Спервоначалу редкостная и премилая особа была: генеральская дочь, с немалым достатком, а из себя столь пригожа, что, бывало, какой ни на есть петиметр только взглянет на нее, так и заразится до безумия… Ух, как много от нее господчиков терзалось! По чести красавица была отменная… Одевалась, как надо быть щеголихе первой руки… Как теперь гляжу на нее, когда ее в первый раз в свет вывезли… Было это на бале у принцессы курляндской, у той, что от отца с матерью из Ярославля сбежала и в нашу веру перекрестилась. Государыня Елизавета Петровна за это за самое замуж ее за барона Черкасова выдала… Горбатенька была и с лица не больно казиста… Ух, как славна была в тот вечер Настенька!.. Диковинно как пригожа… Сама государыня в тот вечер изволила ей первую свою аттенцию сделать — к ручке пожаловала… Было тогда на Настеньке фурроферме из бланжевого транценеля с черными брабантскими кружевами, фижмы с крылышками, на голове пудра, конечно, и прическа a la crochet, с локонами по плечам. Личико беленькое, нежное, улыбочка умильная, брови — соболь сибирский, и мушки. Одна мушка над левой бровью налеплена, другая на лбу у самого виска. Петиметры от тех мушек в дезеспуар[44] были, для того, что мушка над левой бровью непреклонность означает, а на лбу, у виска — sang-froid.[45]

Танцевала Настенька прелестно и, по чести сказать, всем на удивленье. В полонезе павой, бывало, так и выплывает, талию маленько набок перегнет, веер к губам приложит… Прелесть!.. Рост опять какой!.. Стройность какая!.. Одно слово… une taille svelte et bien proportionnee.[46] Королева, по чести — королева!.. У Ланде первой ученицей была… Ах, нет — постой, Андрюша, постой, — это у Ланде-то я училась.

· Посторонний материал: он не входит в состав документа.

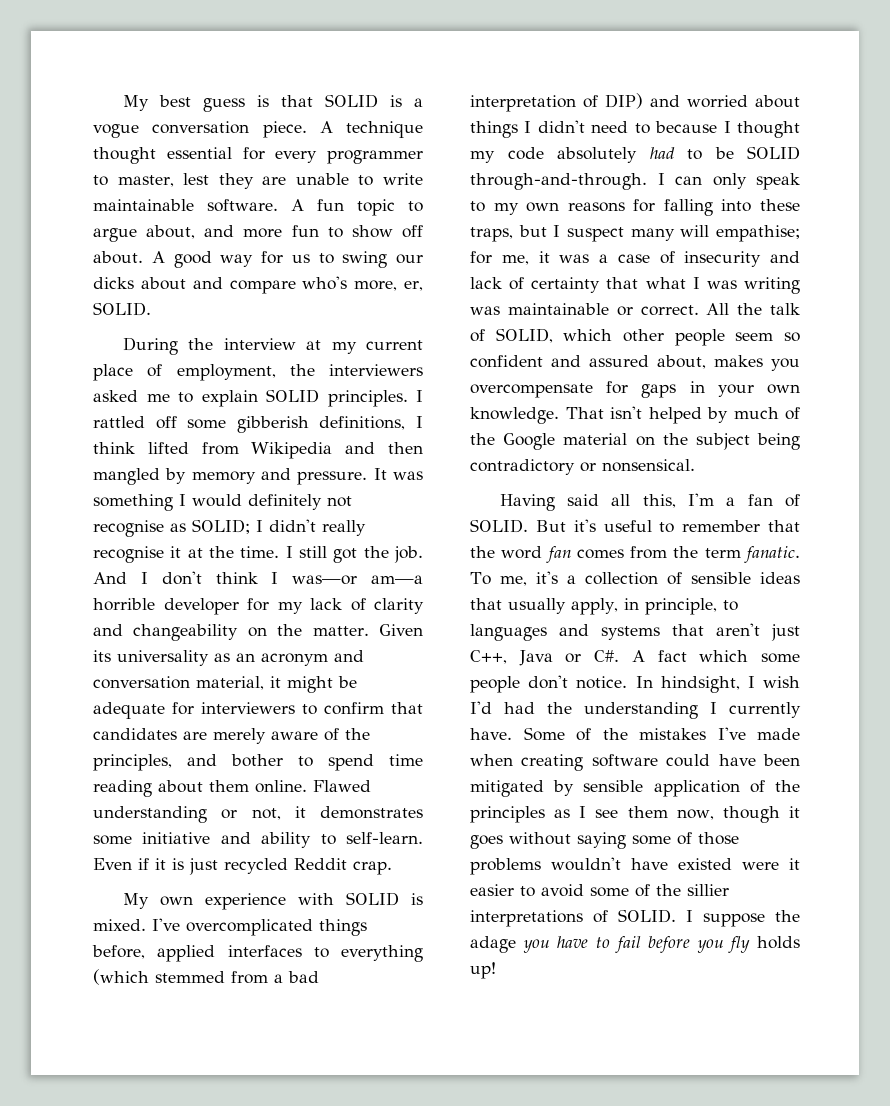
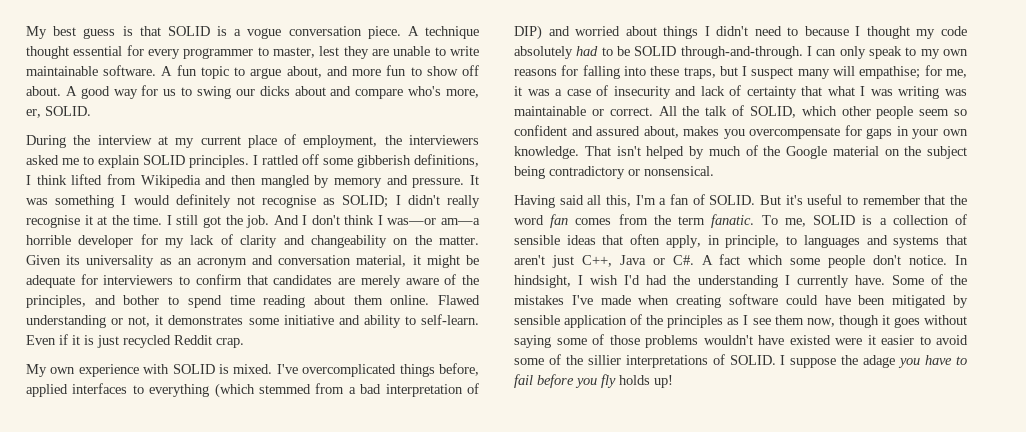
- To me, it's a collection of sensible ideas that usually apply, in principle, to languages and systems that aren't just C++, Java or C#. A fact which some people don't notice.
+ To me, SOLID is a collection of sensible ideas that often apply, in principle, to languages and systems that aren't just C++, Java or C#. A fact which some people don't notice.

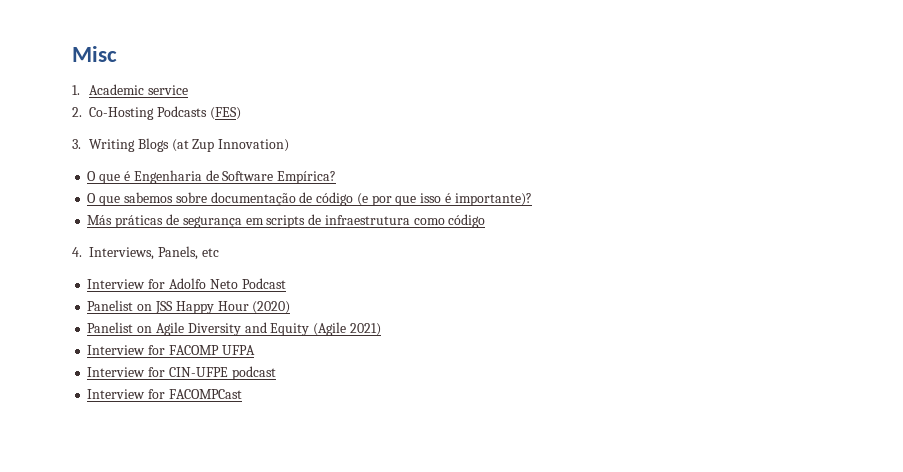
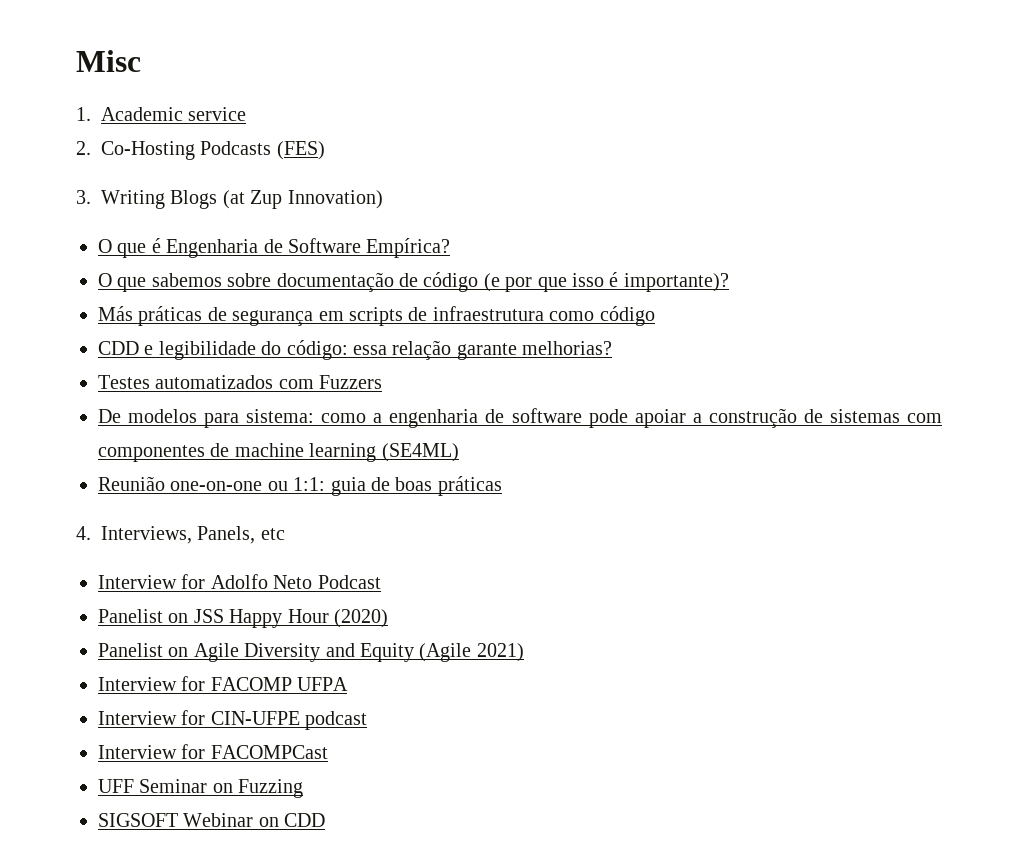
+ CDD e legibilidade do código: essa relação garante melhorias?
+ Testes automatizados com Fuzzers
+ De modelos para sistema: como a engenharia de software pode apoiar a construção de sistemas com componentes de machine learning (SE4ML)
+ Reunião one-on-one ou 1:1: guia de boas práticas
+ UFF Seminar on Fuzzing
+ SIGSOFT Webinar on CDD

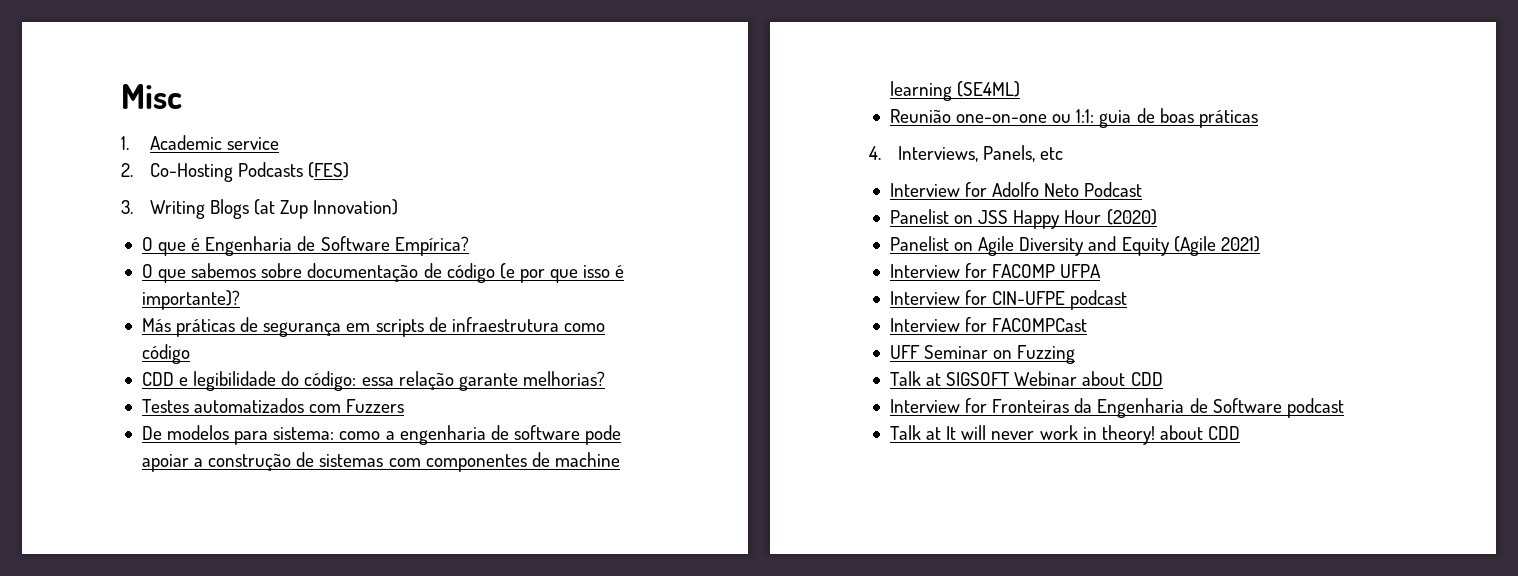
- SIGSOFT Webinar on CDD
+ Talk at SIGSOFT Webinar about CDD
+ Interview for Fronteiras da Engenharia de Software podcast
+ Talk at It will never work in theory! about CDD

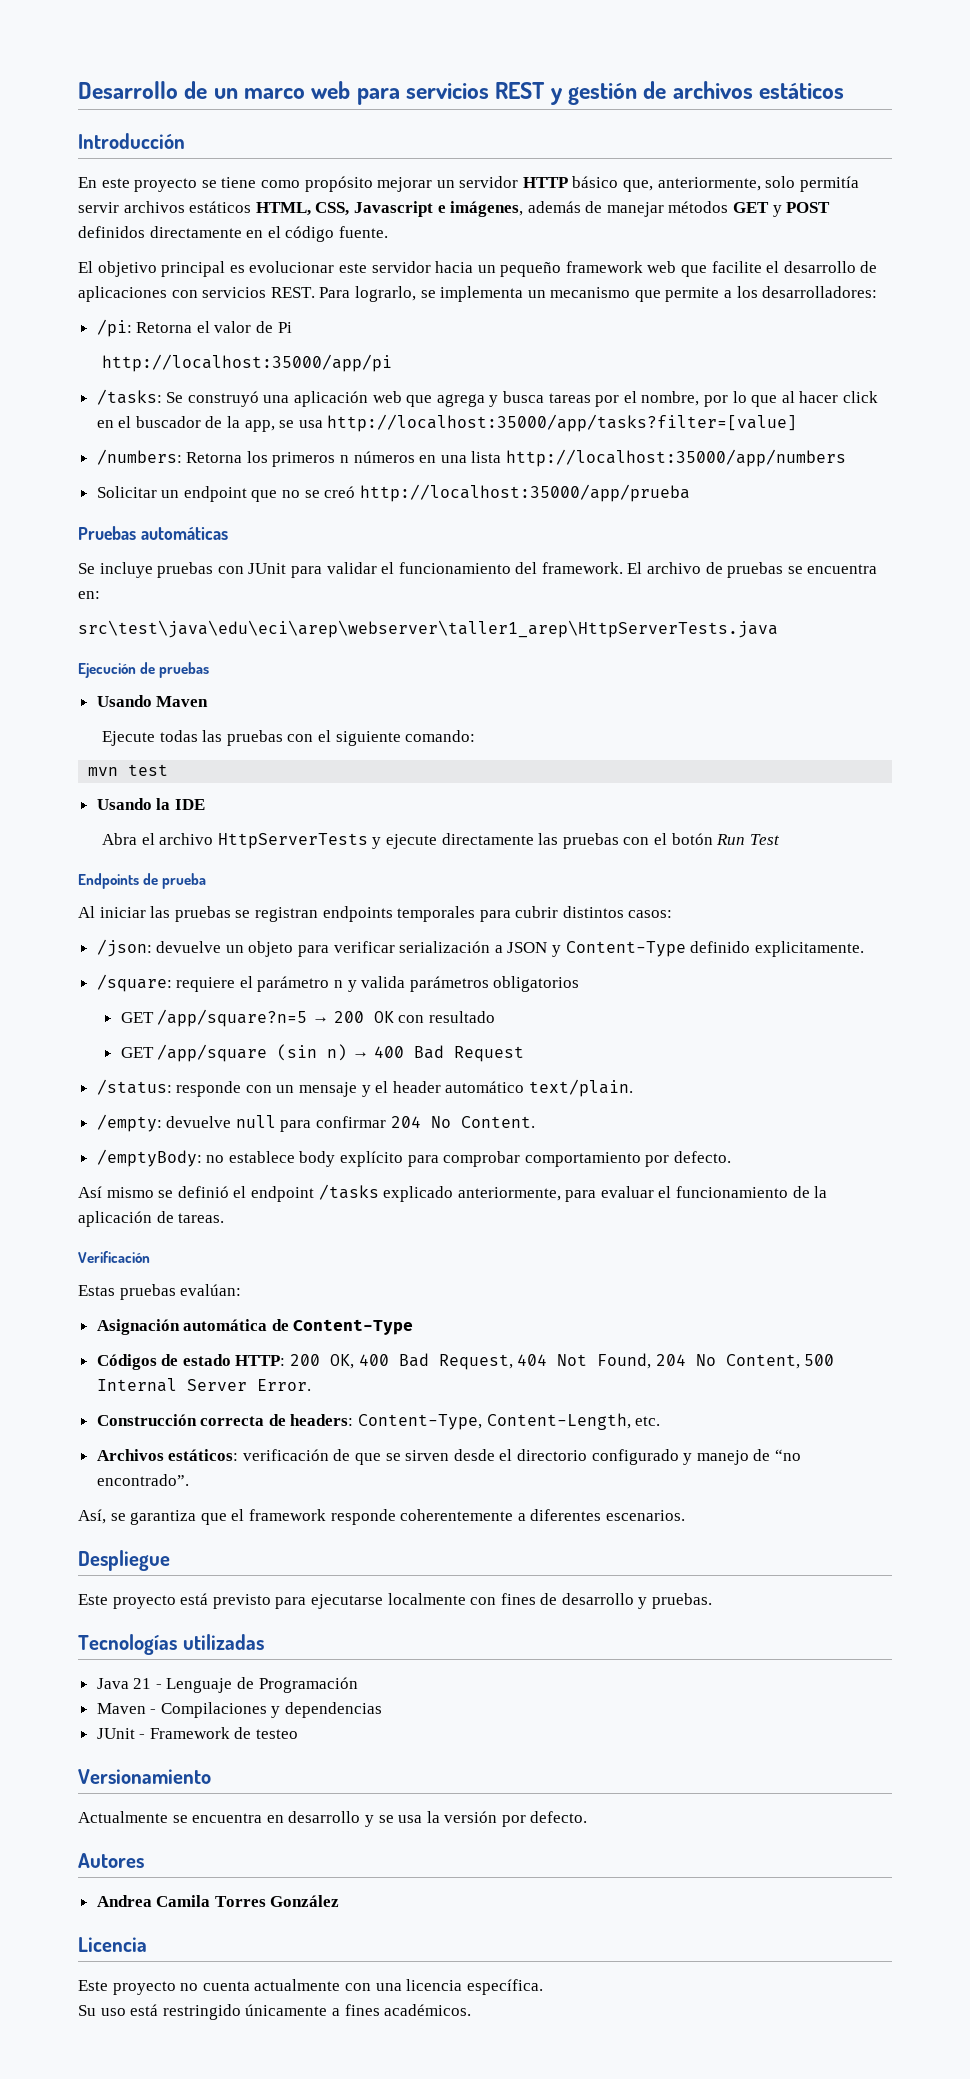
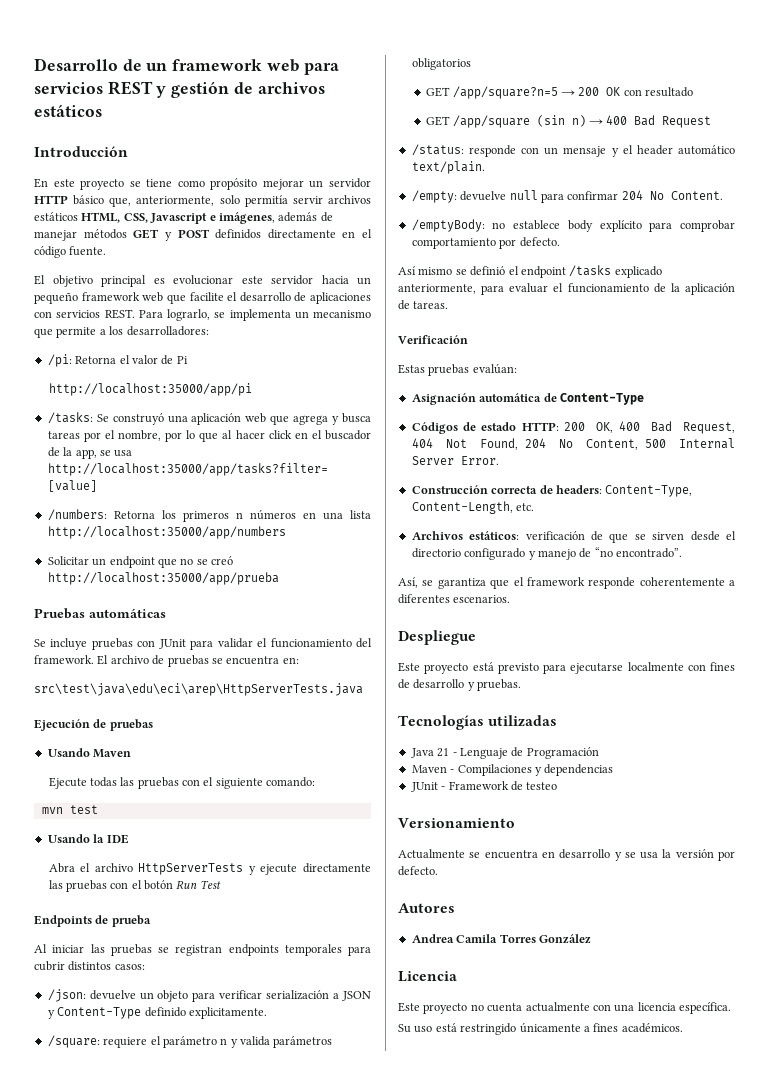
- Desarrollo de un marco web para servicios REST y gestión de archivos estáticos
+ Desarrollo de un framework web para servicios REST y gestión de archivos estáticos
- src\test\java\edu\eci\arep\webserver\taller1_arep\HttpServerTests.java
+ src\test\java\edu\eci\arep\HttpServerTests.java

Первый был maitre de ballet[47] при государыне Елизавете Петровне — у него и государь Петр Федорыч обучался и государыня Екатерина Алексеевна, когда еще на Москве в невестах проживала… Настенька к Ланде не попала для того, что он на ту пору, как ей танцам пришла пора обучаться, — помер… Значит, она училась у Гранже — тоже знатный был maitre de ballet… Изрядные балеты строил в эрмитажном театре: le Faune jaloux, Apollon et Daphnys.[48] Беспримерно, как прекрасно!.. И танцевать Гранже обучал отменно, ну, то возьми, что Панин к государю Павлу Петровичу для выучки танцам его приставил, значит, хороший maitre de ballet был… У него-то Настенька и училась, и так изрядно ее Гранже обучил, что не раз ее на шляхетный театр в Зимнем дворце Галатею представлять наряжали… Ух, как славна была Настенька, как, бывало, Галатею представляет!.. С золотым papillon[49] в руке pas de trois с графинями Чернышевыми пойдет… Да вот тебе, Андрюша, одно слово — уж как беспримерно танцевала Глебова падчерица — Софья Николаевна Чоглокова, знаешь, которую государь Петр Федорыч la fraile de la cœur[50] сделал. Хоть и кривобока маленько была, а весь свет собой восхищала, однако ж Настенька Боровкова и ее, бывало, за пояс заткнет. Манимаску да матрадуры невпример лучше Чоглоковой она танцевала. Та, бывало, чуть не лопнет с досады, на нее глядя. И в менуэтах Настенька ни разу в грязь лицом себя не ударила… Да…

И такая была скромница, такая добрая, кроткая, безответная… По чести, mon cœur, когда было ей шестнадцать либо семнадцать лет — ангелом небесным все ее почитали. Да… c'etait une personne compatissante et sensible.[51]

"Отец с матерью души в ней не чаяли: была у них Настенька одна-единственная дочь — детище моленое, прошеное. Так в глаза и глядели ей… Тем девку и попортили, что смолоду полную волю ей дали во всем. Не знавала Настенька грозного слова родительского, не слыхивала слова запретного — на воле да в холе жила, как хотела… Ну и сдурилась… Совсем сбилась с похвей!.. Так сдурилась, mon petit, что в двадцать лет ее узнать было невозможно…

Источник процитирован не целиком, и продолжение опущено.